Because the atoms involved are quite light (one carbon atom has a mass of 2\(\times\)10-26 kg) and the effective springs are rather stiff, the vibrations are typically at frequencies of around 1013 Hz and higher - that's 10 billion times higher than the frequency of a typical acoustic frequency (1 kHz).  Still, suppose we shifted the frequencies down to the acoustic range, using a conversion of 1 cm-1 (a convenient unit of frequency for molecular spectroscopists) \(\rightarrow\) 1 Hz.  What would molecules sound like?  As an example, I looked at the (surface enhanced) Raman spectrum of a small molecule, pMA. The Raman spectrum is from this  paper (Fig. 3a), and I took the three most dominant vibrational modes, added the pitches with the appropriate amplitude, and this is the result (mp3 - embedding audio in blogger is annoying).

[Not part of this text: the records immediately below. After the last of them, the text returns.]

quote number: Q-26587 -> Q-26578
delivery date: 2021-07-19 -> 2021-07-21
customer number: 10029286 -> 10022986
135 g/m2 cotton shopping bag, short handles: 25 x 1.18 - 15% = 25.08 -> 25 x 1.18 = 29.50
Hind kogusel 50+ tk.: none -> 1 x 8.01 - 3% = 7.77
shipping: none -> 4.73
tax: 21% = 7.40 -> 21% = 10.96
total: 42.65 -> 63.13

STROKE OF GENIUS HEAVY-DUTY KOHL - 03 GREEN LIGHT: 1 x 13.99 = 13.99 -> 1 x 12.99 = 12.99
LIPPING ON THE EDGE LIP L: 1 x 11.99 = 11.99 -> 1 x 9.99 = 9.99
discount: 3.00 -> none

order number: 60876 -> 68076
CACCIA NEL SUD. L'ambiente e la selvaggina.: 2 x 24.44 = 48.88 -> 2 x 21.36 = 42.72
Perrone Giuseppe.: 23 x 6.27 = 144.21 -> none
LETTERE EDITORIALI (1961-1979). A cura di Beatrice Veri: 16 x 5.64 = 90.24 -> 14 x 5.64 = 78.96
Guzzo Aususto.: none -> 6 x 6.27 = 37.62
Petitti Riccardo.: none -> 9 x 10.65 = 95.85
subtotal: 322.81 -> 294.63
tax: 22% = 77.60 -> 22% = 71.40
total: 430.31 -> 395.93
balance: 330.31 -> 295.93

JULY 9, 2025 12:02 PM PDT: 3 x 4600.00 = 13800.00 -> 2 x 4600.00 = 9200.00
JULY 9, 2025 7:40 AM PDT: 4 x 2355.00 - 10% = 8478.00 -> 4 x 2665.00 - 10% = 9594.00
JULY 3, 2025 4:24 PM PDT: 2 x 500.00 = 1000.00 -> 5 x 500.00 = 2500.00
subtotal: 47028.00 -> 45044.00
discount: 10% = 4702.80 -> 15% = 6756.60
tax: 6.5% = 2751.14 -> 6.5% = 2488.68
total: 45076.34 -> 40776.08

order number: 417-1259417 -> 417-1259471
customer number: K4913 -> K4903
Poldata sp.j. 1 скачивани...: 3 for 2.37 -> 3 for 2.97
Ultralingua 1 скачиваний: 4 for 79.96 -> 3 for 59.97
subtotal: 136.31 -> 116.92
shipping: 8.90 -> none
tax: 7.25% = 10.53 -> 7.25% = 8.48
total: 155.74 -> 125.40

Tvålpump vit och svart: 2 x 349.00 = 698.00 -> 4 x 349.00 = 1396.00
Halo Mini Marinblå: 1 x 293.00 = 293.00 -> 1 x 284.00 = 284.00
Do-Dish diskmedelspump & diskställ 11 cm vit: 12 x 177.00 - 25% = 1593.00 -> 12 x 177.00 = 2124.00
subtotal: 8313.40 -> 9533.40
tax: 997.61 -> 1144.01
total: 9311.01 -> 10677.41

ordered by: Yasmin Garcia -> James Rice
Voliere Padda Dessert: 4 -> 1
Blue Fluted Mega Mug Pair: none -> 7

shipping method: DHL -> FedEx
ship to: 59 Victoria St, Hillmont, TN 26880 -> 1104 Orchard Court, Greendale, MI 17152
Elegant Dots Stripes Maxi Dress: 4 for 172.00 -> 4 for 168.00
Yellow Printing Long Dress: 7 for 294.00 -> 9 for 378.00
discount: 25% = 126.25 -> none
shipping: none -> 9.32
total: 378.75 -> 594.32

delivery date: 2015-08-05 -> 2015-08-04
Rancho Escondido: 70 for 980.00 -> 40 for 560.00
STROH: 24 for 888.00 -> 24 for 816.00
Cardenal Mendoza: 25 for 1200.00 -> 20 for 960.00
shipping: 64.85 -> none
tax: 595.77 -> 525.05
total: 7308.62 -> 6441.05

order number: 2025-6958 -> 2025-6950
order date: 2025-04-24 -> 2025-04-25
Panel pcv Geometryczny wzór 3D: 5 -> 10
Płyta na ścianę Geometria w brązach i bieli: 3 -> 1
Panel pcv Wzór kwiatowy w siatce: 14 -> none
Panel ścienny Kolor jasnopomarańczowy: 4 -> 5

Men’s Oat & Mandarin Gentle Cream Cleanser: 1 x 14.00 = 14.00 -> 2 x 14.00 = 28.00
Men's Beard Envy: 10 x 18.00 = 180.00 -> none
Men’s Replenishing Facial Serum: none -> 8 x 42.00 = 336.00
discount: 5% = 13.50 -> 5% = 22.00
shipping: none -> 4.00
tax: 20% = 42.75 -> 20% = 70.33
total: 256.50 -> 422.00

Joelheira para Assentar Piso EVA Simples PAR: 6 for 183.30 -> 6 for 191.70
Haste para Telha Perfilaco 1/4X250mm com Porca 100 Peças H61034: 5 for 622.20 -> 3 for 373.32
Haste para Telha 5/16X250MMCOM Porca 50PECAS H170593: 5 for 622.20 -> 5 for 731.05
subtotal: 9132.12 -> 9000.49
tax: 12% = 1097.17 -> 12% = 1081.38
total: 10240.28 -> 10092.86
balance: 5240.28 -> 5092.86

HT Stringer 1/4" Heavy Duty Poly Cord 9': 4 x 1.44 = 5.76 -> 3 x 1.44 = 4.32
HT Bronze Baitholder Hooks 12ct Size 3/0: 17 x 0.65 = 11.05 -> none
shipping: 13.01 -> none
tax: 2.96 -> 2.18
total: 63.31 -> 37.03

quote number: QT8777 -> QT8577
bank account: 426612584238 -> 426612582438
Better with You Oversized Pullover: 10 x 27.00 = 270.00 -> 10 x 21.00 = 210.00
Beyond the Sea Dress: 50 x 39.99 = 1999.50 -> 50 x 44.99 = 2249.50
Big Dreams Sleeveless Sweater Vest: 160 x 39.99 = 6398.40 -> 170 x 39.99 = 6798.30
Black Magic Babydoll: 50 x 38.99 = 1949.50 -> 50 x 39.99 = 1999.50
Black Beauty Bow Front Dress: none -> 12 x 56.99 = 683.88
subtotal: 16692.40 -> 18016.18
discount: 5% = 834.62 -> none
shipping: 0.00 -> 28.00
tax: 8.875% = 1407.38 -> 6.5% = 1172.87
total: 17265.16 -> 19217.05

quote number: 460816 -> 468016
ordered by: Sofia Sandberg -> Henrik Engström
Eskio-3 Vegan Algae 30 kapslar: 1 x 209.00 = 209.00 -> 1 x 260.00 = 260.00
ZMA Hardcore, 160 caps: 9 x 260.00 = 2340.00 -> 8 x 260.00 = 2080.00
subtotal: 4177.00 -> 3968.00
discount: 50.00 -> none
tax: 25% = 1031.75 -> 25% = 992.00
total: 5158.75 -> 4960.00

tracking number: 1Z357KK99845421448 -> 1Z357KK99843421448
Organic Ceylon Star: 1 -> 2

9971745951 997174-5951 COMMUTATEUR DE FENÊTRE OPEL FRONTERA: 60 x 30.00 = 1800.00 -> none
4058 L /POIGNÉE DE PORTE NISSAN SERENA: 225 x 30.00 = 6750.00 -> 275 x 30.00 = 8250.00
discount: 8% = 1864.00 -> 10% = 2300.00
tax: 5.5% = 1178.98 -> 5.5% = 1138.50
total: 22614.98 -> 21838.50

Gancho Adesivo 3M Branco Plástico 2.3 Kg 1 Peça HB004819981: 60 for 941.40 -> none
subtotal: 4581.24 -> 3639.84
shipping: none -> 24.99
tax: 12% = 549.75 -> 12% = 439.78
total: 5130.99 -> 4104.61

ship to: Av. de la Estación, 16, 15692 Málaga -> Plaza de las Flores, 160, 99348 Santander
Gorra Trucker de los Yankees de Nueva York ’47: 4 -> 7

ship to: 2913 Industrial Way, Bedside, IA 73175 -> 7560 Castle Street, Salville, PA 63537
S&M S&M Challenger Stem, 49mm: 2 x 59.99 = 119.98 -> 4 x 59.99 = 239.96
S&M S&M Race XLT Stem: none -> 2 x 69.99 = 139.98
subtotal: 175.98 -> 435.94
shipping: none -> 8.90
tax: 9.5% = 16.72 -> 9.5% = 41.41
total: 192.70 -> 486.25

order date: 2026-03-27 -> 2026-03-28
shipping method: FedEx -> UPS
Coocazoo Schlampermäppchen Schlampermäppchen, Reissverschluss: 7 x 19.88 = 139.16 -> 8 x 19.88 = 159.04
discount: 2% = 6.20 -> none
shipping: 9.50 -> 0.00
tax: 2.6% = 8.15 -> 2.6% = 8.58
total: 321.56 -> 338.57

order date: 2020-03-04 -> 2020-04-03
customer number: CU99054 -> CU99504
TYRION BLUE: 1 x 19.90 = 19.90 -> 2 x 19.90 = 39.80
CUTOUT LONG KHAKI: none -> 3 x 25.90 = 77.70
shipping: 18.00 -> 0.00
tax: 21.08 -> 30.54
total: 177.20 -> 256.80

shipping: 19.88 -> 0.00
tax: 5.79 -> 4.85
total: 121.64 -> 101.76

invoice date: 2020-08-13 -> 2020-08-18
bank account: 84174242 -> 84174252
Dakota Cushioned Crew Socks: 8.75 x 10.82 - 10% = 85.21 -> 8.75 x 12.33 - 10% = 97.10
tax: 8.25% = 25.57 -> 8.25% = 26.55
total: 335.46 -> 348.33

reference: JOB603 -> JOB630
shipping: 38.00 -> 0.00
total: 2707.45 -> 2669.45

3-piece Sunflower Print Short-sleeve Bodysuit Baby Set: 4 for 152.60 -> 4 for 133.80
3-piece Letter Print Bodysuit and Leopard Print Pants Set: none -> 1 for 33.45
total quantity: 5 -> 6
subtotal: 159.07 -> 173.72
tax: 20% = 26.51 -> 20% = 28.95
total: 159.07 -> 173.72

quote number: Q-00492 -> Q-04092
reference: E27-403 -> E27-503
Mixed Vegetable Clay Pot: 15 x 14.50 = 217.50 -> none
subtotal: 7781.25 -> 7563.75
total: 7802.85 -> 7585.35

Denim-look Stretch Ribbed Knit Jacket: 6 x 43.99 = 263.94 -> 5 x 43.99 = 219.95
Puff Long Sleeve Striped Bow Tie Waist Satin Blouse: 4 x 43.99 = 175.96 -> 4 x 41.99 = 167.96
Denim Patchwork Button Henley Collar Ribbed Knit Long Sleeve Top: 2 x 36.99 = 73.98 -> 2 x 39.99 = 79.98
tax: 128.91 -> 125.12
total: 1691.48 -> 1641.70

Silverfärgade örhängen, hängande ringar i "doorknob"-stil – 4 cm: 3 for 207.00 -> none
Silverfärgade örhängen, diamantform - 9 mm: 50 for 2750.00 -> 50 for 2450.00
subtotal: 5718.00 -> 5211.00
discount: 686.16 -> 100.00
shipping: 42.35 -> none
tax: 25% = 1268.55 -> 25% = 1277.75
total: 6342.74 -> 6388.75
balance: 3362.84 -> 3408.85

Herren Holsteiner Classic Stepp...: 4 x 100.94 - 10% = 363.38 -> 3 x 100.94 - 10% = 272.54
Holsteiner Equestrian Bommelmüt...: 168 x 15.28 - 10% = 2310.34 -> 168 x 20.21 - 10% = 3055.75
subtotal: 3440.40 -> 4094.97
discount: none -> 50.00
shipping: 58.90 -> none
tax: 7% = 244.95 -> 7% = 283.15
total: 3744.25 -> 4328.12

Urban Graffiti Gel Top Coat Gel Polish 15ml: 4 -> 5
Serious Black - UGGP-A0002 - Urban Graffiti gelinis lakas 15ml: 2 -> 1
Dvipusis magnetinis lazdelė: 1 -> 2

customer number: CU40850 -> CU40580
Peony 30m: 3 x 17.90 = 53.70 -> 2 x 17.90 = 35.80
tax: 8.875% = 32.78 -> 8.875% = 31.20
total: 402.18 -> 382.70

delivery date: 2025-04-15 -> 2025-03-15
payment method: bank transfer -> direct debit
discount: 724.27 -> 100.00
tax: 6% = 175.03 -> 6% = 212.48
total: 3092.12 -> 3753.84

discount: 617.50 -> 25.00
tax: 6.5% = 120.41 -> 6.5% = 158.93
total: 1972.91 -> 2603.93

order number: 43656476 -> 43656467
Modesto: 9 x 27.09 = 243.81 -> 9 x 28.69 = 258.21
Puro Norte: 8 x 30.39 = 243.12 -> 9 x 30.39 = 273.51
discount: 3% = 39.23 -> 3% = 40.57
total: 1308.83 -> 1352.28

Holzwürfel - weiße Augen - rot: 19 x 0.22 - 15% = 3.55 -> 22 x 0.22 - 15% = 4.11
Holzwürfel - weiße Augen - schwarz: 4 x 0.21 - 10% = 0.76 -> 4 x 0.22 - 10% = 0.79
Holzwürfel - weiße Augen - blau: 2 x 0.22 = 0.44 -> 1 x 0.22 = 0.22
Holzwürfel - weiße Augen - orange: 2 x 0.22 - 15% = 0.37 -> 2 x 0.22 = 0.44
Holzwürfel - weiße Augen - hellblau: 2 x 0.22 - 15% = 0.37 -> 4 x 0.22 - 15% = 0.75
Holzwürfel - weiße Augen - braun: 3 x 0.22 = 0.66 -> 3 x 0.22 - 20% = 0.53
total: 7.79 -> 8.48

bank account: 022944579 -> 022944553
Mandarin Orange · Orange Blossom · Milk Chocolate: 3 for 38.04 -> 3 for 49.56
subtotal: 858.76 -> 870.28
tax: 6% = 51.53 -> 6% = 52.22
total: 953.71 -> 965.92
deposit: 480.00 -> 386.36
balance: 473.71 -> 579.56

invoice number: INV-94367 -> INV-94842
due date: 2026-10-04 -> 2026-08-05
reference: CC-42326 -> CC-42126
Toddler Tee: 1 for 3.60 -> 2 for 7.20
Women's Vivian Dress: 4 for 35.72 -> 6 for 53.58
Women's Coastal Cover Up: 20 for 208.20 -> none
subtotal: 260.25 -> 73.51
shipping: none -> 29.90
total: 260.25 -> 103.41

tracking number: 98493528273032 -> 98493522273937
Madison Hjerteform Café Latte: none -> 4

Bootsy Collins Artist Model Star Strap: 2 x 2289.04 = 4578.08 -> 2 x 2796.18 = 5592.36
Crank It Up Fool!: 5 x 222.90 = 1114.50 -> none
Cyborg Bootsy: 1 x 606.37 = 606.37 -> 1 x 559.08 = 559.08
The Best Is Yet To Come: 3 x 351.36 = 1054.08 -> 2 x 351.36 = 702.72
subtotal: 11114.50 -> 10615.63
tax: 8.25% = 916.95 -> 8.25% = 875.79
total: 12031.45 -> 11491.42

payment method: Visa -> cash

I thought I was being clever in doing this, only to realize that, as usual, someone else had this same idea, beat me to it, and implemented it in a very cool way.  You should really check that out.

Tuesday, June 02, 2015

Anecdote 3: The postdoc job talk and the Nobel laureate

Back when I was finishing up my doctoral work, I made a trip to New Jersey to interview in two places for possible postdoc positions.  As you might imagine, this was both exciting and nerve-wracking.  My first stop was Princeton, my old undergrad stomping grounds, where I was trying to compete for a prestigious named fellowship, and from there I was headed north to Bell Labs the following day. 

As I've mentioned previously, my graduate work was on the low temperature properties of glasses, which share certain universal properties (temperature dependences of the thermal conductivity, specific heat, speed of sound, and dielectric response, to name a few) that are very distinct from those of crystals.  These parameters were all described remarkably well by the "two-level system" (TLS) model (the original paper - sorry for the paywall that even my own university library won't cover) dreamed up in 1971 by Phil Anderson, Bert Halperin, and Chandra Varma.  Anderson, a Nobel laureate for his many contributions to condensed matter physics (including Anderson localization, the Anderson model, and the Anderson-Higgs mechanism) was widely known for his paean to condensed matter physics and for being a curmudgeon.  He was (and still is) at Princeton, and while he'd known my thesis adviser for years, I was still pretty nervous about presenting my thesis work (experiments that essentially poked at the residual inadequacies of the original TLS model trying to understand why it worked so darn well) to him.

My visit was the standard format - in addition to showing me around the lab and talking with me about what projects I'd likely be doing, my host (who would've been my postdoc boss if I'd ended up going there) had thoughtfully arranged a few 1-on-1 meetings for me with a couple of other postdocs and a couple of faculty members, including Anderson.  My meeting with Anderson was right before lunch, and after I got over my nerves we had what felt to me like a pretty good discussion, and he seemed interested in what I was going to present.  My talk was scheduled for 1:00pm, right after lunch, always a tricky time.  I was speaking in one of the small classrooms in the basement of Jadwin Hall (right next to the room where I'd had undergrad quantum seven years earlier).  I was all set to go, with my binder full of transparencies - this was in the awkward period when we used computers to print transparencies, but good laptops + projectors were rare.   Anderson came in and sat down pointedly in the second row.  By my third slide, he was sound asleep.  By my fifth slide, he was noticeably snoring, though that didn't last too long.  He did revive and ask me a solid question at the end of the talk, which had gone fine.  In hindsight, I realize that my work, while solid and interesting, was in an area pretty far from the trendiest topics of the day, and therefore it was going to be an uphill battle to capture enthusiasm.  At least I'd survived, and the talk the next day up at Murray Hill was better received.